Zigbee plug *without* power monitoring

A few days ago my dad and I installed Home Assistant in his house. He got very excited about the whole automation thing. He ordered a Sonoff Zigbee coordinator for his Zigbee shenanigans. We do have a little trouble finding Zigbee plugs without the unnecessary power monitoring.

We’re both using ZHA and from what I understand the power monitoring features can be quite heavy/chatty on the zigbee network. Browsing through Aliexpress almost all of the plugs come with power consumption monitoring, all which is completely unnecessary for just switching a few lamps on and off.

I couldn’t find enough information to see whether the monitoring could be turned off. I have a Silvercrest plug that does not have monitoring, but I am unable to find new ones that do not have such capability either.

Is is possible to disable the power monitoring features on those plugs, or how does it work in ZHA? Will disabling the sensor in Home Assistant be enough to calm down the data on the Zigbee network? Do you know where we can order Zigbee plugs without monitoring?

You should be able to just disable the sensor HA side when you don’t need it.

1 Like

Does that also mean that the plug will not pollute the zigbee network with unnecessary energy monitoring updates?

It should not be sharing out the data if its not being requested, only way is to test and see what results you get for your setup.

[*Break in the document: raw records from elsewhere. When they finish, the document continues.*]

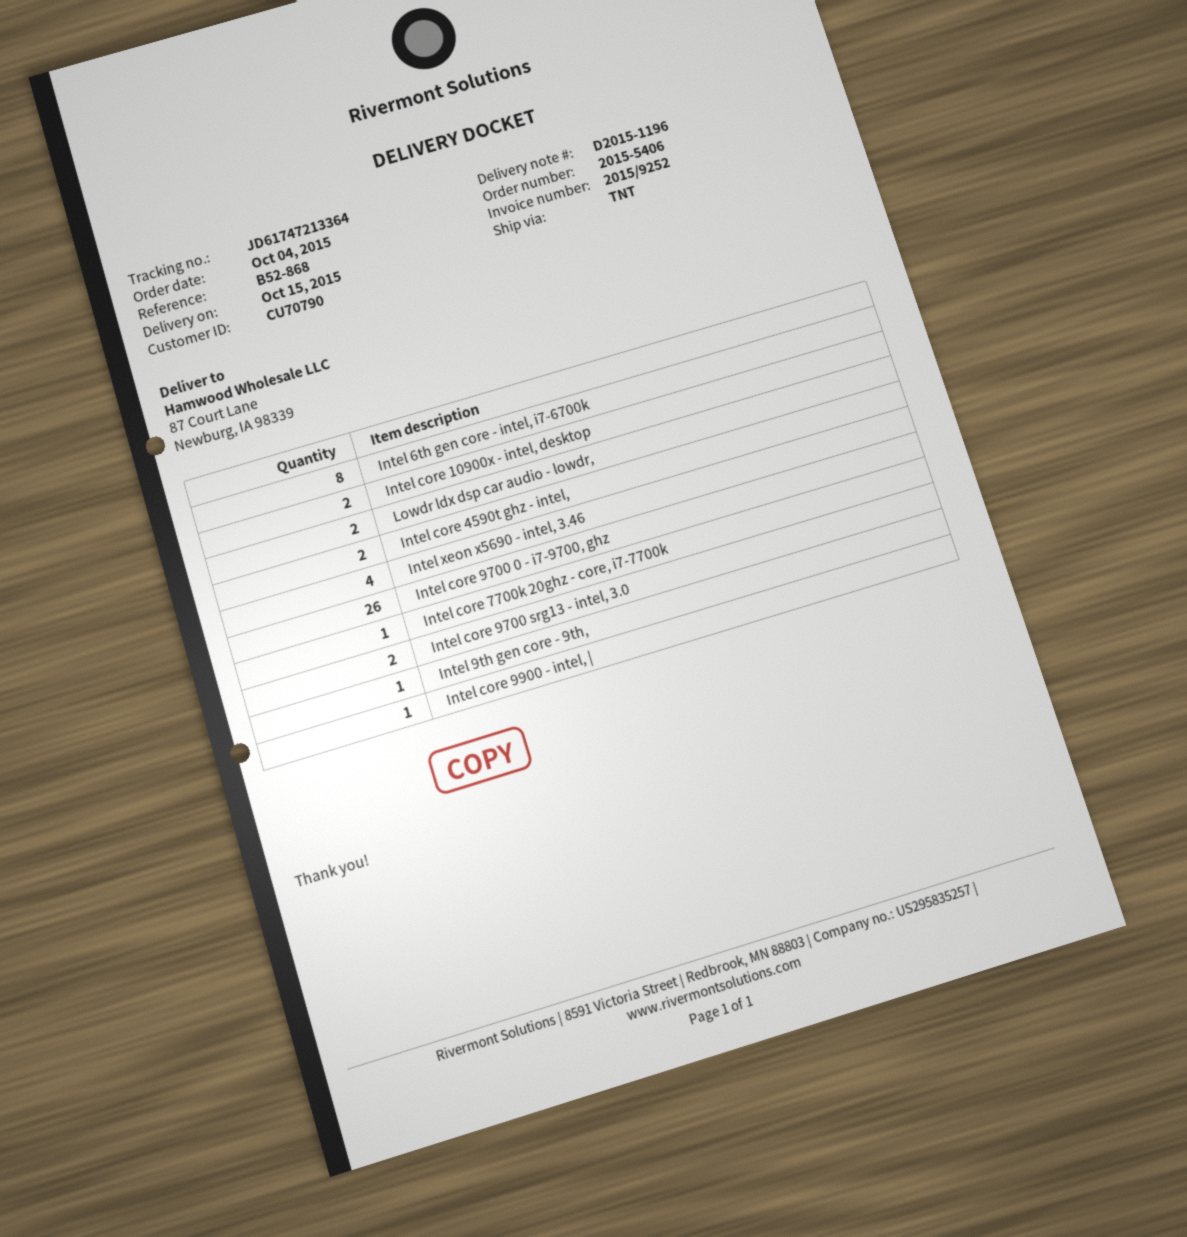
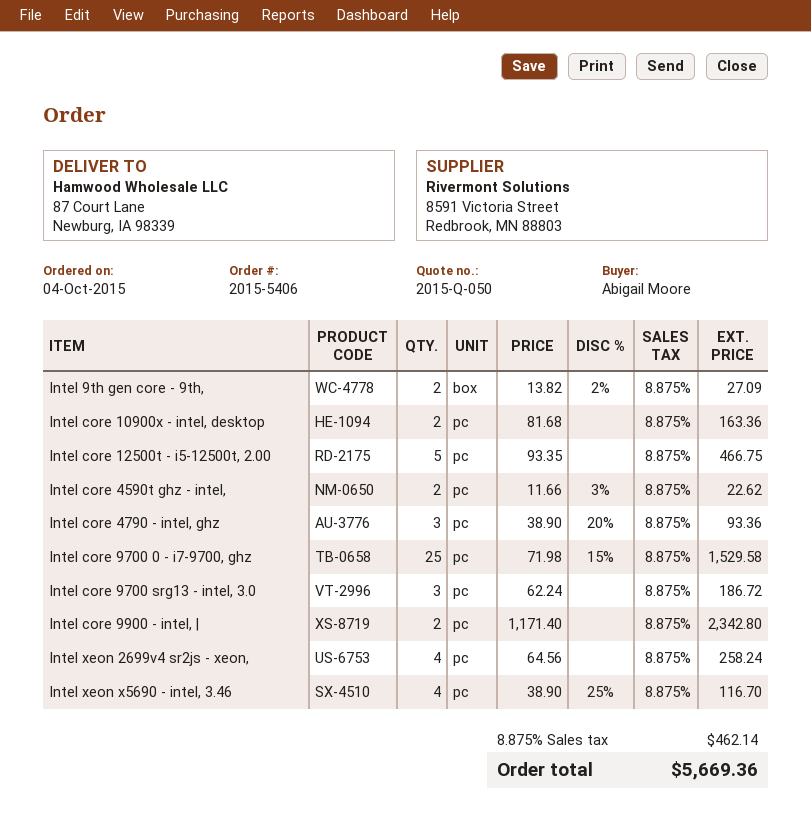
Intel 6th gen core - intel, i7-6700k: 8 -> none
Lowdr ldx dsp car audio - lowdr,: 2 -> none
Intel core 9700 0 - i7-9700, ghz: 26 -> 25
Intel core 7700k 20ghz - core, i7-7700k: 1 -> none
Intel core 9700 srg13 - intel, 3.0: 2 -> 3
Intel 9th gen core - 9th,: 1 -> 2
Intel core 9900 - intel, |: 1 -> 2
Intel core 12500t - i5-12500t, 2.00: none -> 5
Intel core 4790 - intel, ghz: none -> 3
Intel xeon 2699v4 sr2js - xeon,: none -> 4

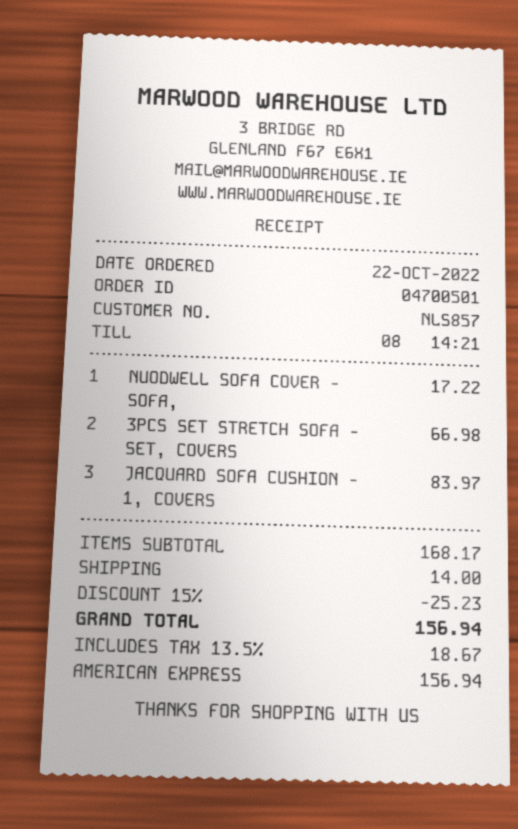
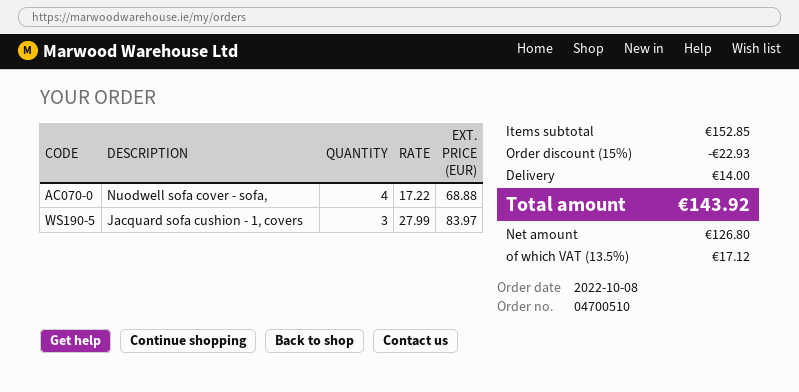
order number: 04700501 -> 04700510
order date: 2022-10-22 -> 2022-10-08
NUODWELL SOFA COVER - SOFA,: 1 for 17.22 -> 4 for 68.88
3PCS SET STRETCH SOFA - SET, COVERS: 2 for 66.98 -> none
subtotal: 168.17 -> 152.85
discount: 15% = 25.23 -> 15% = 22.93
tax: 13.5% = 18.67 -> 13.5% = 17.12
total: 156.94 -> 143.92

From my experience, sensors in zigbee devices are push not pull. So the data will be being sent from the power monitoring plug all the time, unless there is a configuration option on the specific power plug to disable the power monitoring.

To the OP’s @DeCodeerHeer concern, the amount of data being sent by zigbee sensors in general is very small compared to the bandwidth available. I have seen reports of some of the new radar based occupancy sensors are sending a lot of data, however I have not tested this personally as yet. However, for devices such as power plugs with monitoring, from my experience you should not be concerned about the amount of data being sent. Again, from my experience with several power monitoring plugs, they send reading a most 1 to 2 times per second, and often much less frequently. Most of my experience is based on Zigbee2MQTT, however when I was using ZHA extensively, I did not see any issues there either.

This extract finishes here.